Debt securities
⏱ ~3-min readAceMark GuideWhat this topic is really about
Yield to maturity (YTM) is a comprehensive return calculation that assumes all semi-annual coupon payments are successfully reinvested at the same rate as the current YTM until the bond matures. If coupons are not reinvested, or are reinvested at a lower rate, the investor's actual realized yield will be lower than the stated YTM.
Zero-coupon bonds do not make periodic interest payments; instead, they are issued at a deep discount and pay their full face value at maturity. This makes Option A incorrect, as traditional bonds pay semi-annual coupons, whereas zero-coupon bonds provide return solely through capital appreciation.
See the mechanism
Annual interest is calculated by multiplying the par value by the coupon rate, which yields fifty dollars ($1,000 * 5%). A diagram for this topic isn't available yet — the worked example below walks the same reasoning step by step.

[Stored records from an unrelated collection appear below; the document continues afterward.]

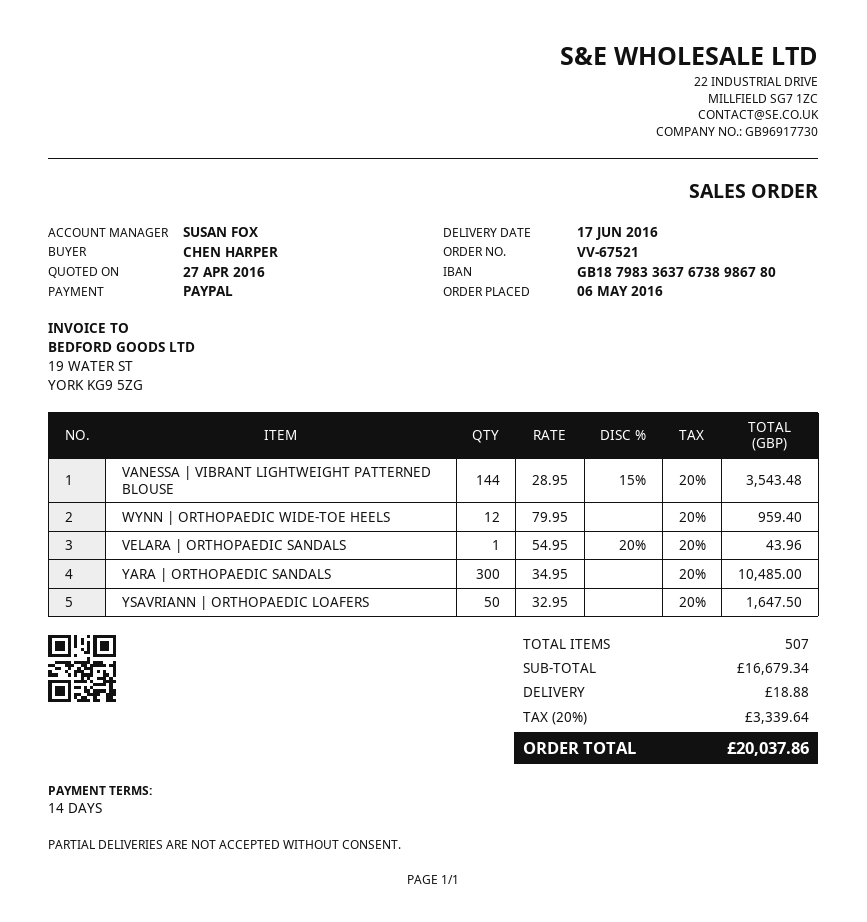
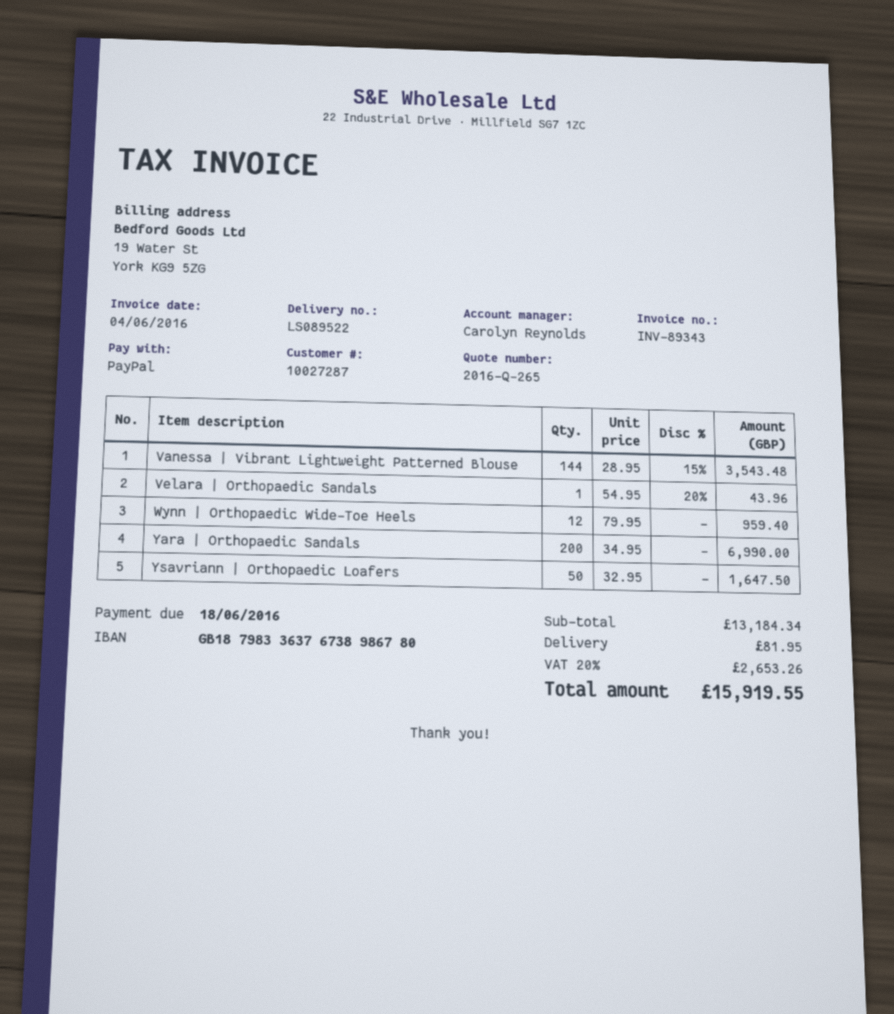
sales rep: SUSAN FOX -> Carolyn Reynolds
YARA | ORTHOPAEDIC SANDALS: 300 x 34.95 = 10485.00 -> 200 x 34.95 = 6990.00
subtotal: 16679.34 -> 13184.34
shipping: 18.88 -> 81.95
tax: 20% = 3339.64 -> 20% = 2653.26
total: 20037.86 -> 15919.55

An exam-style question, fully explained
A bond with par $1,000 and 5% coupon pays annual interest of:
- Identify what the question tests: A bond with par $1,000 and 5% coupon pays annual interest of:.
- Annual interest is calculated by multiplying the par value by the coupon rate, which yields fifty dollars ($1,000 * 5%).
- Option C is incorrect because $1,050 represents the total return of principal plus interest at maturity, rather than just the annual interest payment itself.
Traps the examiner sets
- Option C is incorrect because $1,050 represents the total return of principal plus interest at maturity, rather than just the annual interest payment itself.
- Zero-coupon bonds do not make periodic interest payments; instead, they are issued at a deep discount and pay their full face value at maturity.